| Prologo
Cuando las hordas bárbaras invadieron la península griega y sometieron a sus habitantes, adoptaron gran parte de las concepciones religiosas de estos, y las fundieron con las suyas; el resultado fue una religión con una gran cantidad de dioses y de otros seres sobrenaturales. Los griegos imaginaban a los dioses como bellos e inmortales, pero semejante a los hombres en cuanto a pasiones y debilidades; expuestos a la ira y la venganza, pero también a la alegría; tomaban partido en las luchas terrestres y tenían aventuras amorosas con los humanos.
En la Iliada y la Odisea, los inmortales poemas épicos de Homero, este mundo de los dioses adquirió forma y vida; mitología e historia se mezclaron. La Iliada trata de la guerra entre Troya y Micenas, rivales en el comercio con los pueblos situados a lo largo del mar Negro; donde Aquiles fue el mayor héroe y el personaje principal de la novela. La Odisea narra las aventuras de Odiseo en el viaje de regreso a su patria, Itaca, donde se encontrará con Penélope.

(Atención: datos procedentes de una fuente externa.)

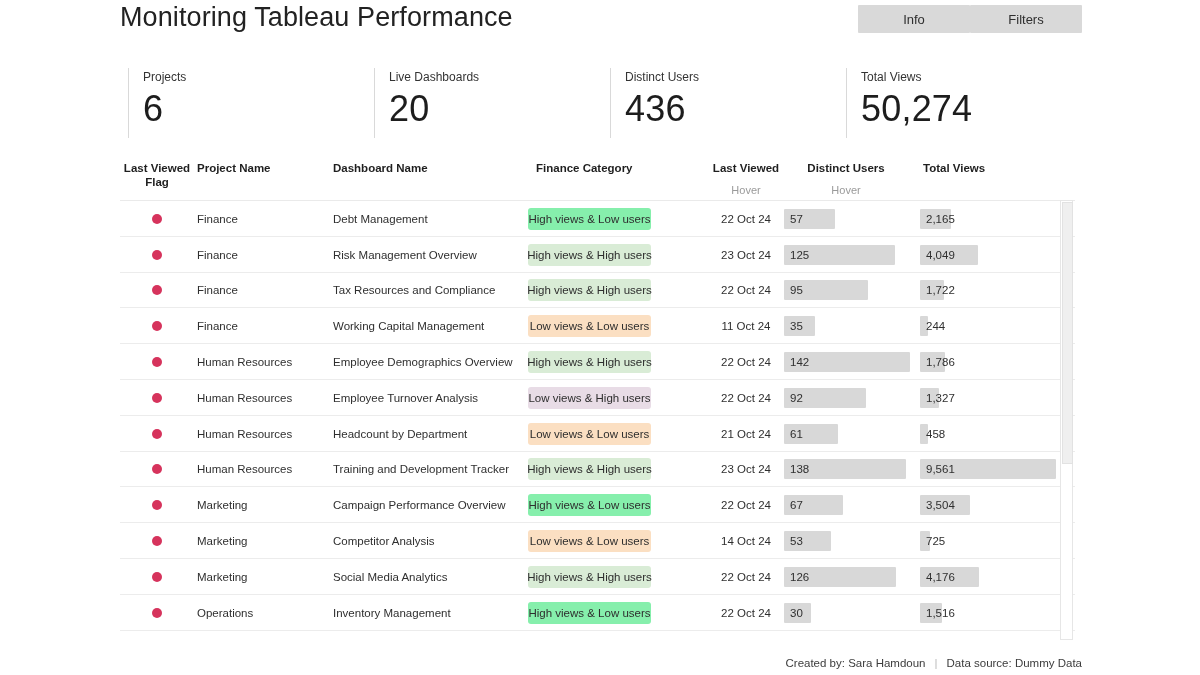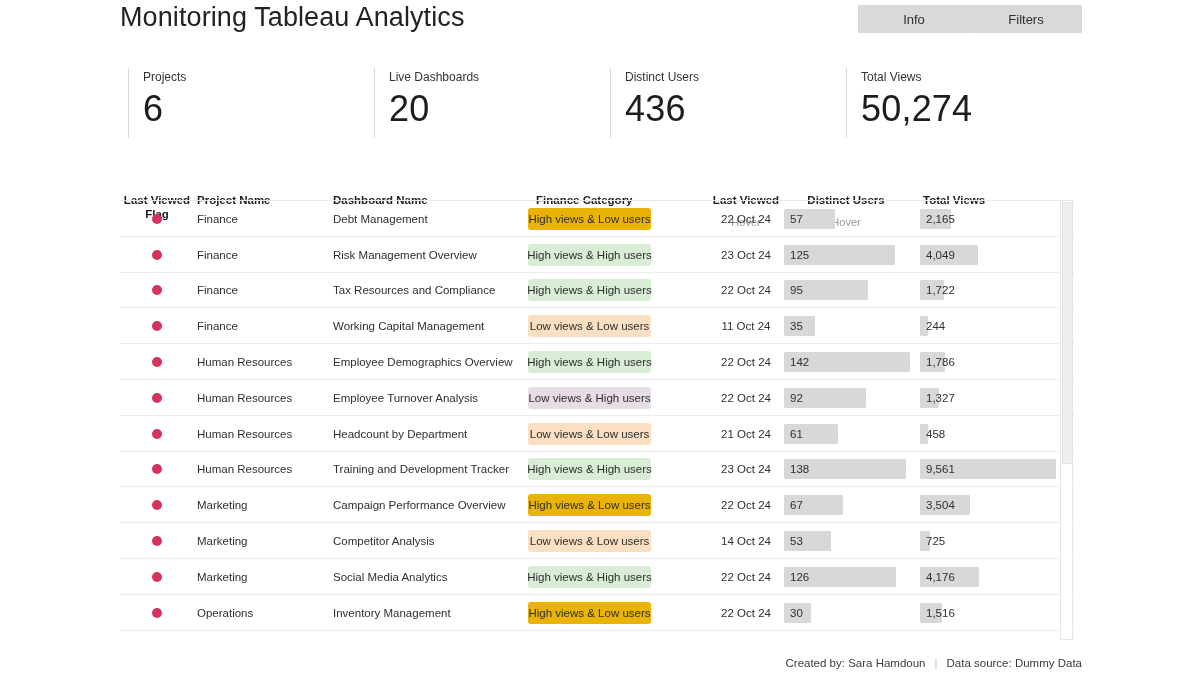--- a/index.html
+++ b/index.html
@@ -92,21 +92,20 @@
   .table-wrap {
     position: absolute;
     left: 120px;
     top: 158px;
     width: 955px;
     height: 482px;
   }
   .thead {
     position: relative;
     height: 42px;
-    margin-top: 32px;
   }
   .th {
     position: absolute;
     font-size: 11.5px;
     font-weight: bold;
     color: #1f1f1f;
     top: 3px;
     white-space: nowrap;
     line-height: 14px;
   }
@@ -171,21 +170,21 @@
     display: inline-flex;
     align-items: center;
     justify-content: center;
     height: 22px;
     width: 123px;
     border-radius: 3px;
     font-size: 11.5px;
     color: #2e2e2e;
     box-sizing: border-box;
   }
-  .badge.q-hvlu { background: #eab308; }
+  .badge.q-hvlu { background: #86efac; }
   .badge.q-hvhu { background: #d9ecd6; }
   .badge.q-lvhu { background: #e8dce6; }
   .badge.q-lvlu { background: #fbdfc2; }
 
   .barcell {
     position: relative;
     height: 20px;
     display: flex;
     align-items: center;
   }
@@ -238,21 +237,21 @@
     align-items: center;
     gap: 9px;
     white-space: nowrap;
   }
   .footer .sep { color: #bbbbbb; }
 </style>
 </head>
 <body>
 
 <div class="header">
-  <div class="page-title">Monitoring Tableau Analytics</div>
+  <div class="page-title">Monitoring Tableau Performance</div>
   <div class="hdr-buttons">
     <button class="hdr-btn">Info</button>
     <button class="hdr-btn">Filters</button>
   </div>
 </div>
 
 <div class="kpi-strip">
   <div class="kpi kpi-1">
     <div class="kpi-label">Projects</div>
     <div class="kpi-value">6</div>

La Eneida, de Virgilio, es otra importante fuente de información, pues relata como Eneas, después de huir de troya, es el elegido por los dioses para poner los fundamentos de la Roma que se erigiría trescientos años más tarde.
El principio
En un principio, no existía la tierra, sólo una masa sin forma compuesta de los cuatro elementos (agua, tierra, aire y fuego), en la cual reinaba el Caos, una deidad oscura, al lado de su esposa Nyx (la diosa de la noche). El hijo de ambos, Erebo (las tinieblas), destronó y suplantó a su padre y posteriormente se caso con su madre. De esta unión nació Gea (la tierra) y de ella nacieron Urano (el cielo), Ponto (el mar), y Eros (el amor y la vida). Urano se une con su madre y destrona a Erebo, quedando como el gobernante de todo el mundo. De esta unión nacieron primeramente los doce titanes, divididos así: seis hombres, Océano, Ceos, Creos, Hiperión, Japeto, Crono; seis mujeres, Tea, Rea, Temis, Mnemosine, Tetis y Febe. Posteriormente nacieron los tres cíclopes, Brontes, Estéropes y Arges, y los tres Hecatónquiros, descomunales seres sin forma humana, con cincuenta cabezas y cien brazos, llamados Briareo, Giges y Coto. Urano al percatarse que algunos de estos hijos podrían arrebatarle el trono, decidió enviar a los cíclopes y hecatónquiros, al Tártaro (el infierno). Gea indignada por el trato que estaban sufriendo sus hijos, decidió rebelar a los titanes contra Urano, solamente Crono, con ayuda de su madre decidió llevar a cabo la encomienda, una noche mientras su padre dormía, le cortó los miembros con una hacha, creada por la misma Gea, a éstos pedazos los arrojó al mar, de allí brotó sangre que cayo sobre la tierra, naciendo las Erinias, diosas de la venganza, los gigantes y las ninfas Melíades, de esta forma, Crono sucedió a su padre en el trono.
Ya siendo gobernante del Universo, el oráculo le advierte que uno de sus hijos lo iba a destronar para ocupar su lugar, entonces se da a la tarea de comerse a todos sus hijos apenas nacían. Rea, la madre de Zeus, salva la vida de su hijo, dándole de comer a su esposo, una piedra envuelta en ropa de niño. Zeus crece hasta el punto de poder enfrentarse con su padre, obligándole a éste a vomitar a todos los hijos que se había devorado. En compañía de sus hermanos, liberan a los cíclopes, para de esta forma poder acabar con Crono.